- WHAT YOU HAVE TO DO -
Please give every record below again exactly, and keep the pictures out.

Recorded data
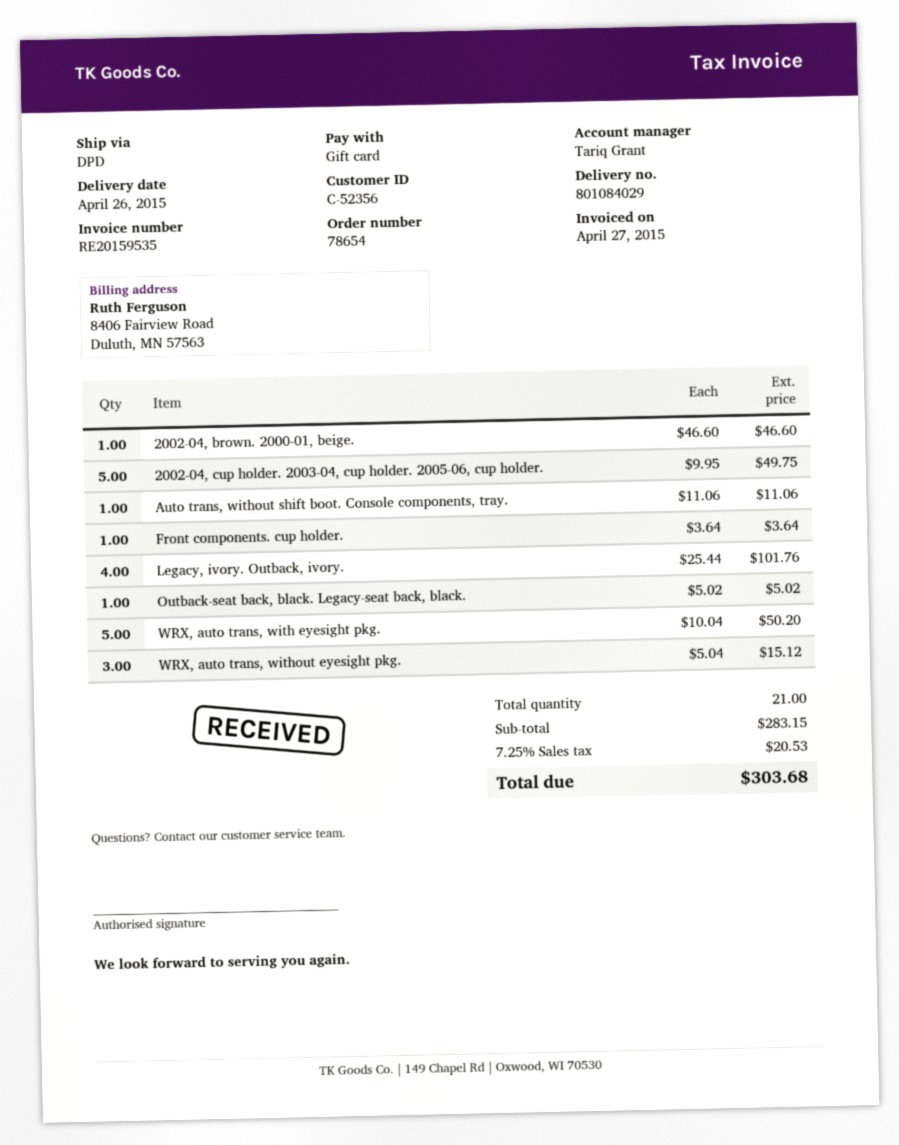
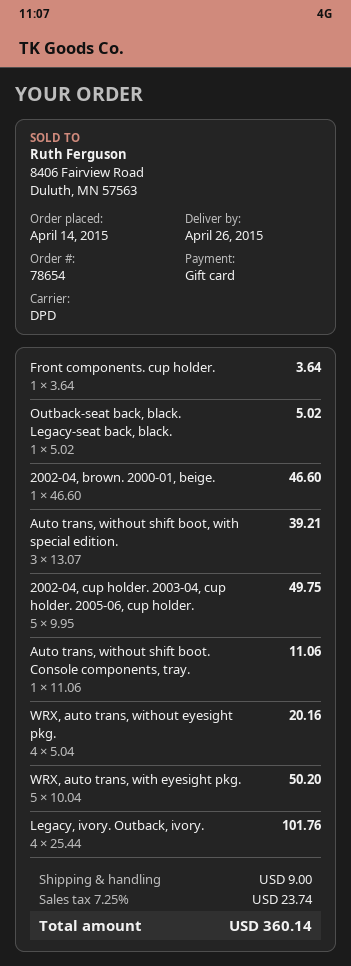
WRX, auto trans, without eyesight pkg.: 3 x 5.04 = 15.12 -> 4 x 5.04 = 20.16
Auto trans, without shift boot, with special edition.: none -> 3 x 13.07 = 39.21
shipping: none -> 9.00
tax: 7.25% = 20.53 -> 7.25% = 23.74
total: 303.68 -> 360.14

- PROBLEM SOLUTION -
WRX, auto trans, without eyesight pkg.: 3 x 5.04 = 15.12 -> 4 x 5.04 = 20.16
Auto trans, without shift boot, with special edition.: none -> 3 x 13.07 = 39.21
shipping: none -> 9.00
tax: 7.25% = 20.53 -> 7.25% = 23.74
total: 303.68 -> 360.14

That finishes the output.